(Source data)
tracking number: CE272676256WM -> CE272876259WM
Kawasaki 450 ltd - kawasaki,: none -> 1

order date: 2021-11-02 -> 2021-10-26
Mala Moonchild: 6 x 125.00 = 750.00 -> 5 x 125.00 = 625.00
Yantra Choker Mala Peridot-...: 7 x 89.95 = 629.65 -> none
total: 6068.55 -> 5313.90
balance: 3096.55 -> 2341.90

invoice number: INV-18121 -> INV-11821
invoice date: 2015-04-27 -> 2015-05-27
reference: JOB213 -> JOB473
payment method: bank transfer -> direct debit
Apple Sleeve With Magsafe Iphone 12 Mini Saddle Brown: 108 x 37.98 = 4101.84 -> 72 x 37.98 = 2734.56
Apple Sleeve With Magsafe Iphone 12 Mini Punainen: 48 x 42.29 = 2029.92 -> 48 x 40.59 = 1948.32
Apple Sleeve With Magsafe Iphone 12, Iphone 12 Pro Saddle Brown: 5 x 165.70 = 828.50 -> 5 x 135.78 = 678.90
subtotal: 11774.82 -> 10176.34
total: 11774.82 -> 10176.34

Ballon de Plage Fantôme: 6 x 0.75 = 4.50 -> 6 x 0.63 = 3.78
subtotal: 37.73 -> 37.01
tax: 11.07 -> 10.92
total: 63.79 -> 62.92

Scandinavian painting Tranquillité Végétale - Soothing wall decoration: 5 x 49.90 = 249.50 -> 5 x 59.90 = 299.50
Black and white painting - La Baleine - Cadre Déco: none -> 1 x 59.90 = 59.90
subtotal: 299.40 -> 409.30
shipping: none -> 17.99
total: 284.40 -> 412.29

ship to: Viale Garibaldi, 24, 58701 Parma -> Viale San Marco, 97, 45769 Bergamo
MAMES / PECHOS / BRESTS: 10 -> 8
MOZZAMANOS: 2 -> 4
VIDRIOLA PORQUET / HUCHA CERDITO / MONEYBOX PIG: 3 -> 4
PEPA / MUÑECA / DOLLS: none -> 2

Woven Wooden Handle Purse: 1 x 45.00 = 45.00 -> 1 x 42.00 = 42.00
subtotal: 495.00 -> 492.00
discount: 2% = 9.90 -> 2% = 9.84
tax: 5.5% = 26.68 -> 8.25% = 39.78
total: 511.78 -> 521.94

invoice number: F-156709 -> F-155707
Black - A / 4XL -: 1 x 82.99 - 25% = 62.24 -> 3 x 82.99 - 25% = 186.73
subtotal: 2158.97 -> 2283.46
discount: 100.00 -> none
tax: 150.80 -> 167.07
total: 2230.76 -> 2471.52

• _WHAT IS REQUIRED_: Track down every line in the entries that includes the string "Mala", and copy it.

• _SOLVED EXERCISE_:
Mala Moonchild: 6 x 125.00 = 750.00 -> 5 x 125.00 = 625.00
Yantra Choker Mala Peridot-...: 7 x 89.95 = 629.65 -> none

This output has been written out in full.